ちなみにこれまで杉浦役を演じてみての手応えを聞くと「ゼロです」と即答するが、それには理由がある。「ちゃんとやっていないとかそういうことじゃなくて、現代劇とは違い、何が正解かわからないんです。時代も違うので、最初の所作指導を受けた時点で衝撃を受けました。『こんなに意識して歩かないといけないのか!』と思いましたし、普通の言葉じゃないのでアドリブもできないし、役者として壁にぶち当たる部分がありました。でも、時代考証にとらわれすぎて気持ちが入らないのも違うと思うから、そこに折り合いをつけるというか、もちろんできる限りのことはやっていますが……」

これまでに何度か志尊にインタビューをしてきたが、彼は常に役柄に対して真摯にアプローチしてきたことがうかがえたし、もちろん「ゼロ」という数字も彼の謙虚さの表れにほかならない。
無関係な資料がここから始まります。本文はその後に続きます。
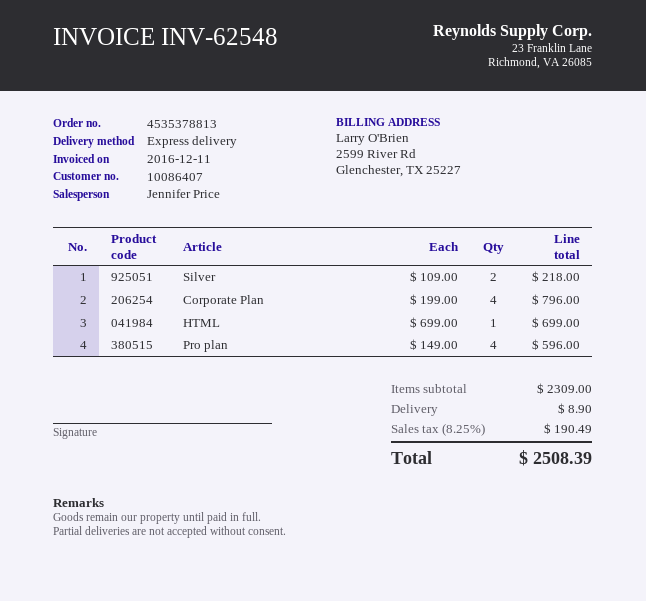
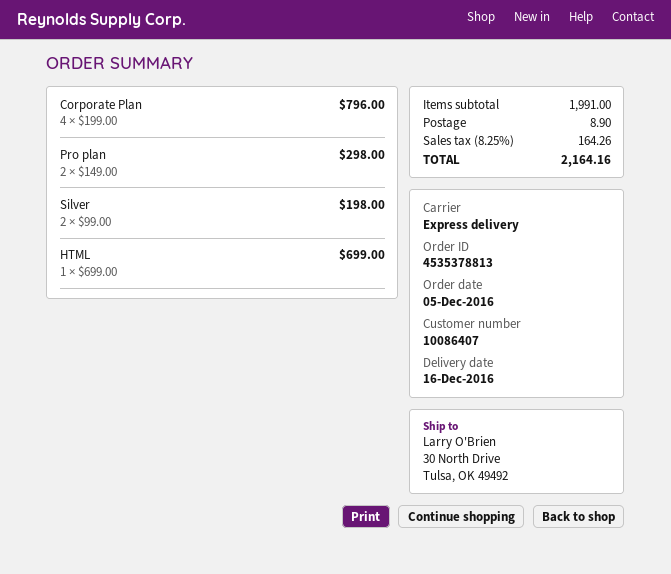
Silver: 2 x 109.00 = 218.00 -> 2 x 99.00 = 198.00
Pro plan: 4 x 149.00 = 596.00 -> 2 x 149.00 = 298.00
subtotal: 2309.00 -> 1991.00
tax: 8.25% = 190.49 -> 8.25% = 164.26
total: 2508.39 -> 2164.16

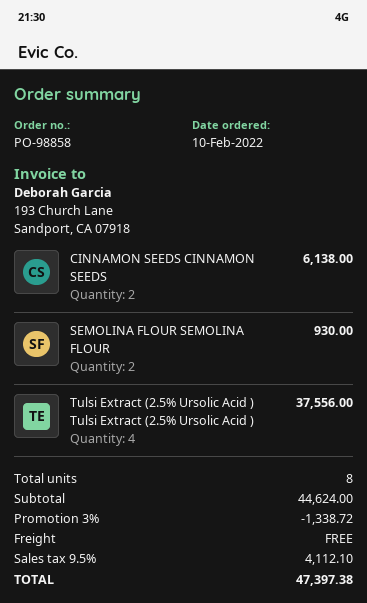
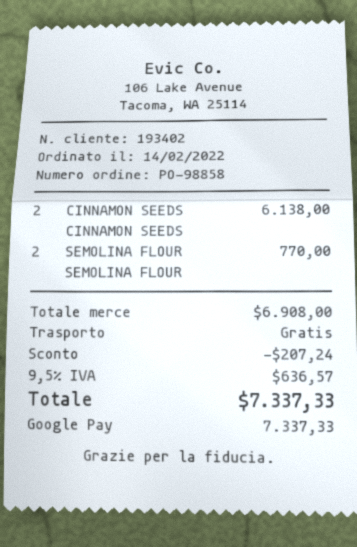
order date: 2022-02-10 -> 2022-02-14
SEMOLINA FLOUR SEMOLINA FLOUR: 2 for 930.00 -> 2 for 770.00
Tulsi Extract (2.5% Ursolic Acid ) Tulsi Extract (2.5% Ursolic Acid ): 4 for 37556.00 -> none
subtotal: 44624.00 -> 6908.00
discount: 1338.72 -> 207.24
tax: 9.5% = 4112.10 -> 9.5% = 636.57
total: 47397.38 -> 7337.33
「きっと今後演じていくうえで、手応えというのはだんだん積み上がっていくとは思いますが……。でも、僕はどの作品に対しても、そもそも手応えを感じるタイプの人間ではないんです。手応えは、結局主観的にものを見たときの判断であって、たとえ僕が手応えを感じたとしても客観的に見たらダメなことってあると思いますし。だから慢心をしたくないという意味も込めていますが、いつも自信がないというか。まだまだだなという思いを忘れないようにしたいという気持ちが強いのかもしれないです」

最後に志尊は役にかける思いをこう語った。「自分が役者としてこうしたいということよりも、杉浦さんが残した素晴らしい功績を、自分が役を通してしっかりと伝えていきたいと思っています。恩着せがましいかもしれないですけど、今回僕が演じることで、少しでも杉浦愛蔵という名が世間に広まって、後世で語り継がれる人になってくれればと思いながら、役と向き合っています」

■志尊淳(しそん・じゅん)
1995年3月5日生まれ、東京都出身。2011年にミュージカル『テニスの王子様』2ndシーズンで俳優デビューし、2014年に『烈車戦隊トッキュウジャー』で主演に抜てきされる。主な出演映画は、『帝一の國』(17)、『劇場版おっさんずラブ ~LOVE or DEAD~』(19)、『HiGH&LOW THE WORST』(19)、『さんかく窓の外側は夜』(21)など。『キネマの神様』が8月6日に公開予定。ドラマの近作は『極主夫道』(20)など。